Alok Pokharel, a legal fellow at IJDH told the Dorchester Reporter:
“Cholera remains a threat to the lives of most Haitians and a key challenge to the government of Haiti. Victims need immediate attention from the government of Haiti and the international community, including the Haitian community in the US, to speak out against the UN’s injustice. Standing up against the UN is an utmost necessity if victims are to get justice and Haiti is to get protection from future death and sickness… We urge every Haitian in Boston and stakeholders to help create momentum in pushing the UN to accept its liabilities.”
“No one should have to die from a disease that can be avoided with soap and water, and the collective will to make them available,” writes Curt Welling, President of AmeriCares in a letter to the New York Times.

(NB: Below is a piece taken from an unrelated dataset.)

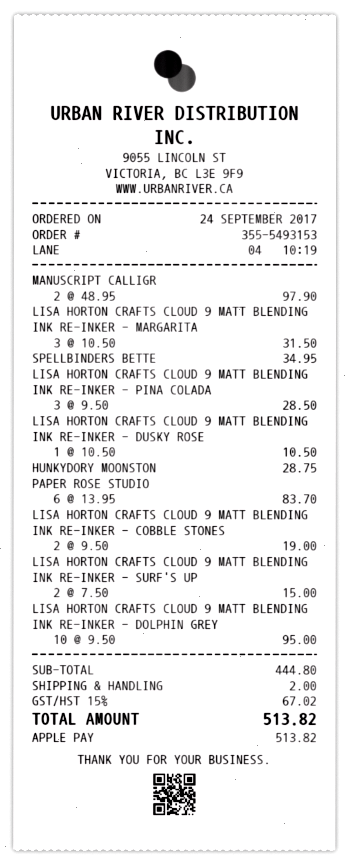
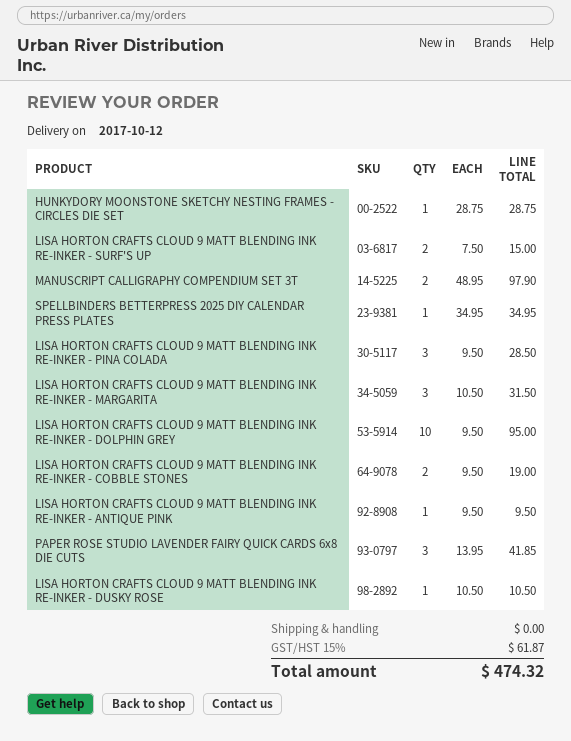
PAPER ROSE STUDIO: 6 x 13.95 = 83.70 -> 3 x 13.95 = 41.85
LISA HORTON CRAFTS CLOUD 9 MATT BLENDING INK RE-INKER - ANTIQUE PINK: none -> 1 x 9.50 = 9.50
shipping: 2.00 -> 0.00
tax: 15% = 67.02 -> 15% = 61.87
total: 513.82 -> 474.32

“Cholera, which spreads through contamination of food or water, can be prevented with good sanitation. It’s even easier to treat: Medicine is usually not required, just the speedy replacement of lost fluids,” notes Katz.
The Guardian reports, “While rebuffing the compensation claims, the UN has vowed to continue its efforts to contain the epidemic. So far the UN has spent $118m on medical equipment, health networks, water and sewerage improvements, health education at schools and other programs designed to stem the crisis.”
A Haitian man, who lost his 5-year-old daughter to cholera, told Al Jazeera, “When you lose a child, you never know what the child might have become. Maybe he or she may have saved this family from this misery.”